L’alerte a été lancée ce mercredi 9 septembre 2026 par l’Association pour la promotion et la défense des droits des enfants et des femmes vulnérables (APDEF-Irumu).
Selon cette organisation, ces hommes armés affirment être présents dans la région pour combattre les rebelles des ADF. Mais l’APDEF-Irumu dénonce des pratiques qui, selon elle, aggraveraient davantage les conditions de vie d’une population déjà confrontée à l’insécurité.

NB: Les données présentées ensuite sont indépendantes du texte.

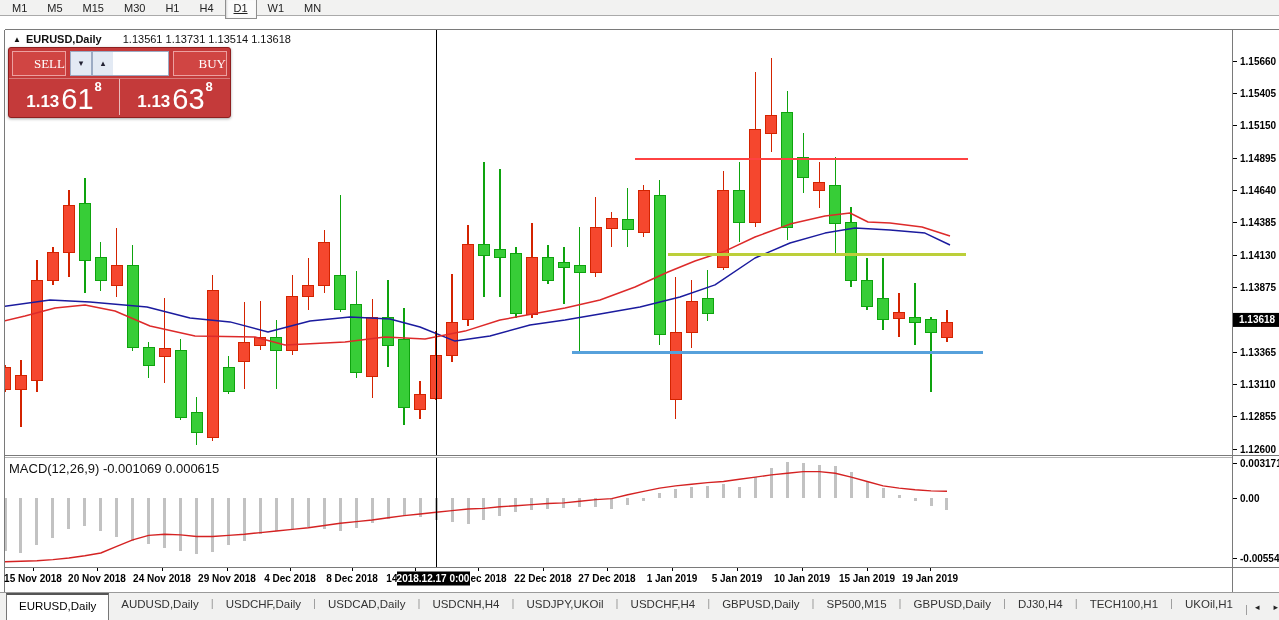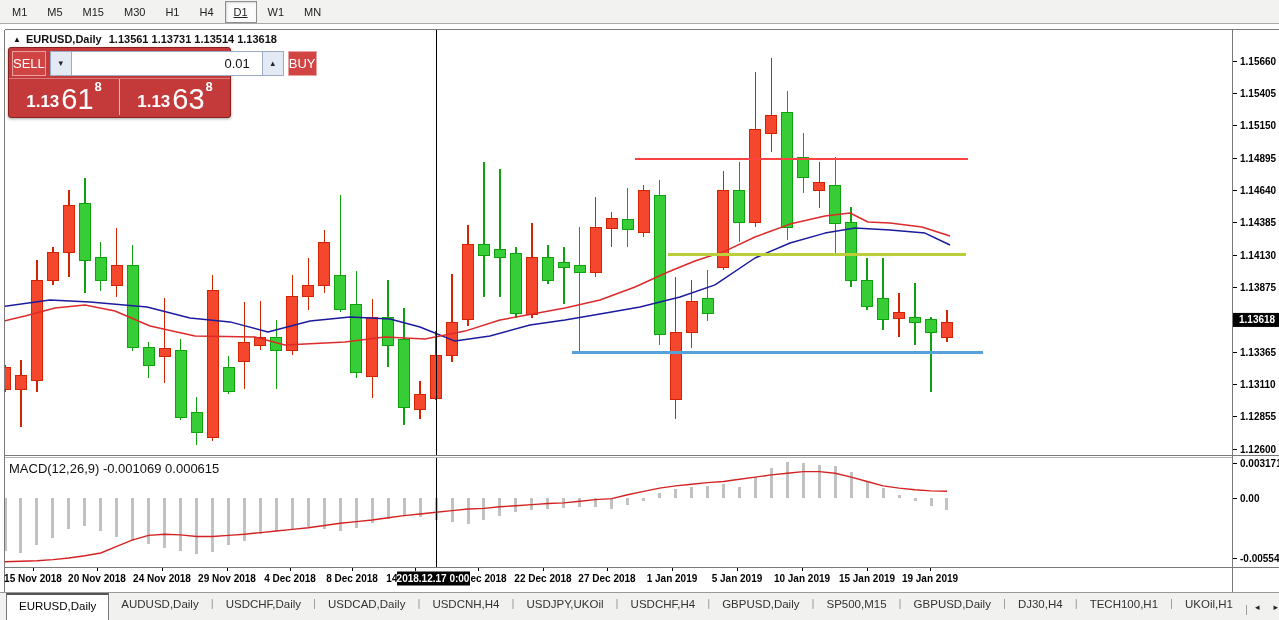"M1" #toolbar { height: 24px -> 16px }
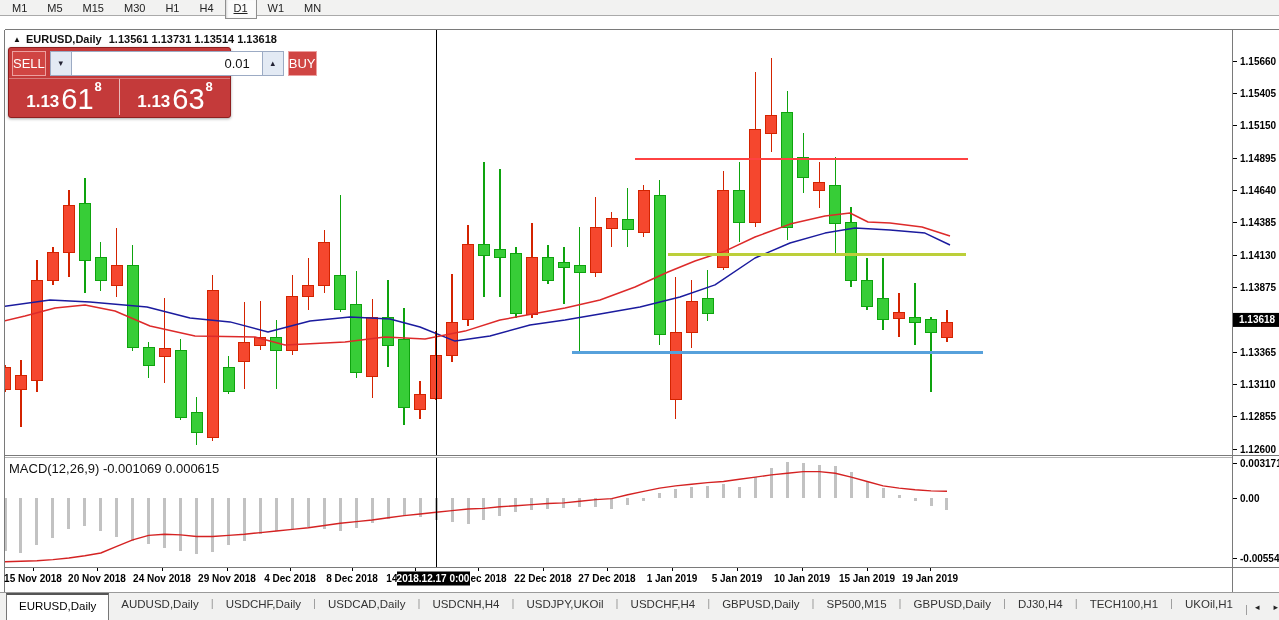"1.13561 1.13731 1.13514 1.13618" #chart-title .ohlc { font-weight: 700 -> 400; margin-left: 7px -> 21px }
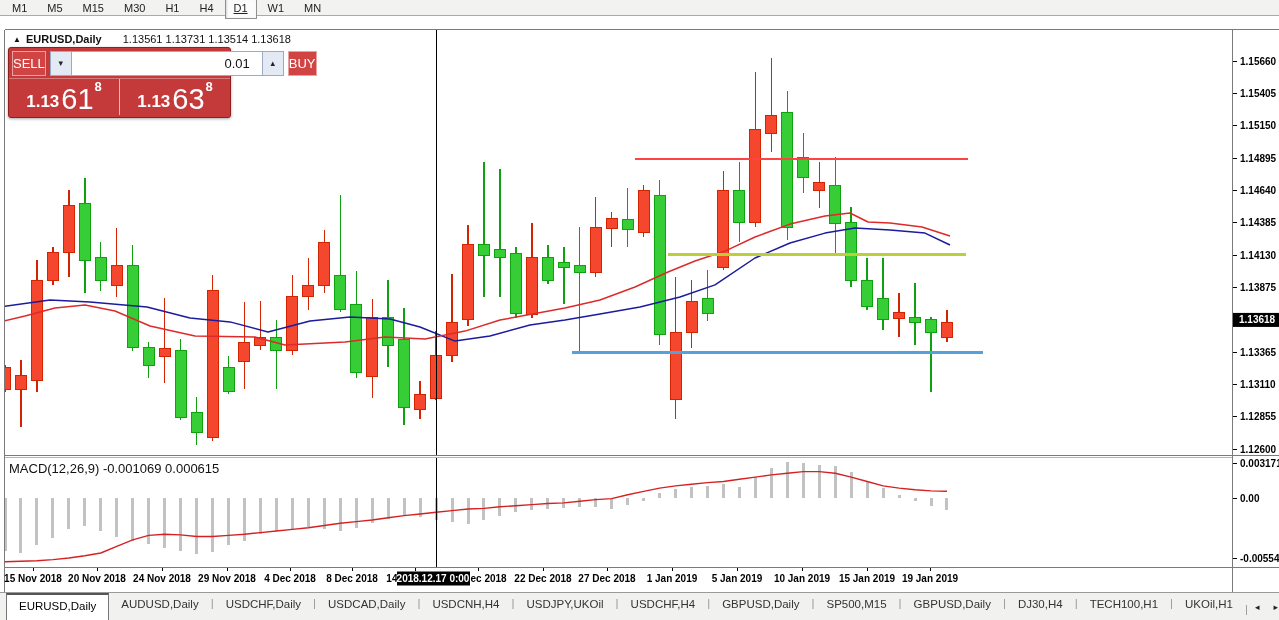"SELL" .tp-btn { font-family: none -> Liberation Serif, serif }
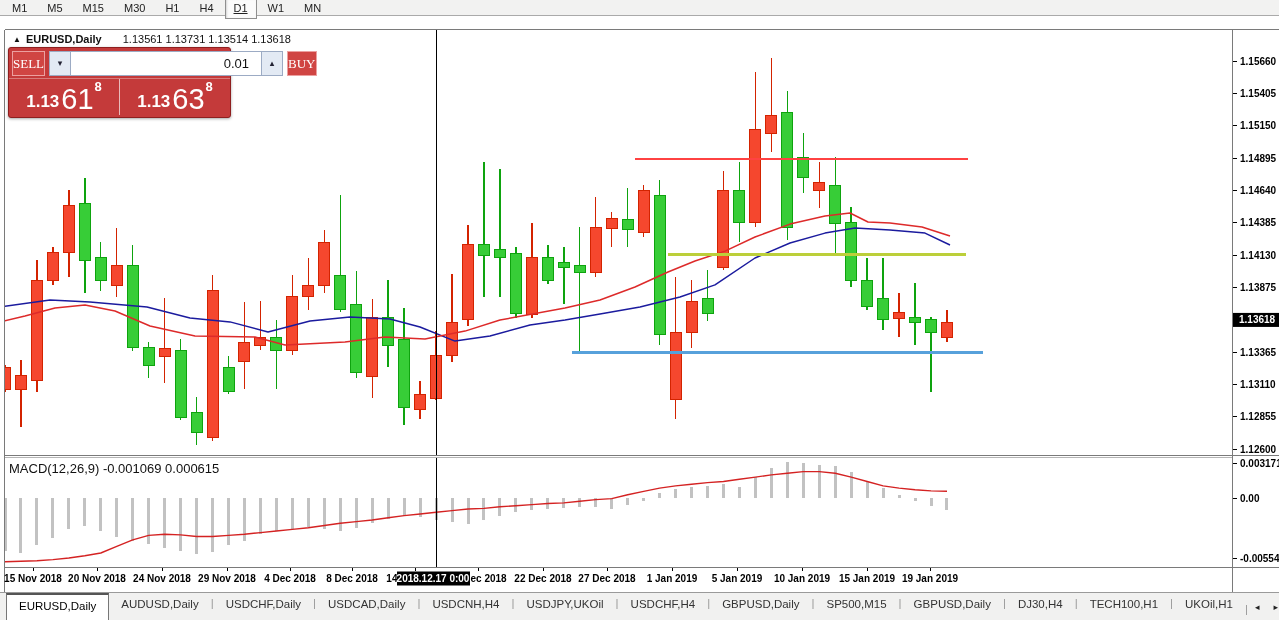"0.01" input { html: <input> -> none }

L’organisation affirme que ces groupes auraient érigé des barrières sur certaines routes de desserte agricole, où ils exigeraient des paiements aux populations. Elle fait également état de l’existence présumée de cachots clandestins dans lesquels des civils seraient détenus et soumis à des actes de torture.
D’après Christophe Munyanderu, coordonnateur de l’APDEF-Irumu, la libération de certaines personnes détenues serait conditionnée au paiement d’amendes allant de 300 000 à 500 000 francs congolais.
L’organisation considère ces pratiques présumées comme une nouvelle forme de pression exercée sur une population déjà fragilisée par les violences et l’insécurité dans cette partie de l’Ituri.
Face à ces accusations, l’APDEF-Irumu appelle les autorités militaires et sécuritaires à identifier les groupes concernés et à prendre des mesures contre ceux qui utiliseraient, selon elle, l’appellation Wazalendo pour commettre des abus contre les civils.
Elle demande également un renforcement de la surveillance dans les zones concernées, ainsi que des enquêtes permettant de vérifier les allégations de détentions arbitraires, d’extorsion et de torture. Les responsables présumés devraient, le cas échéant, être traduits en justice, estime l’organisation.
Pour l’APDEF-Irumu, la lutte contre les ADF ne peut en aucun cas justifier des actes d’extorsion, de torture ou de détention arbitraire contre les populations civiles.
L’organisation appelle ainsi les autorités à agir rapidement afin de protéger les habitants d’Irumu et d’éviter que la population ne devienne davantage victime des violences et des abus commis au nom de la lutte contre les groupes armés.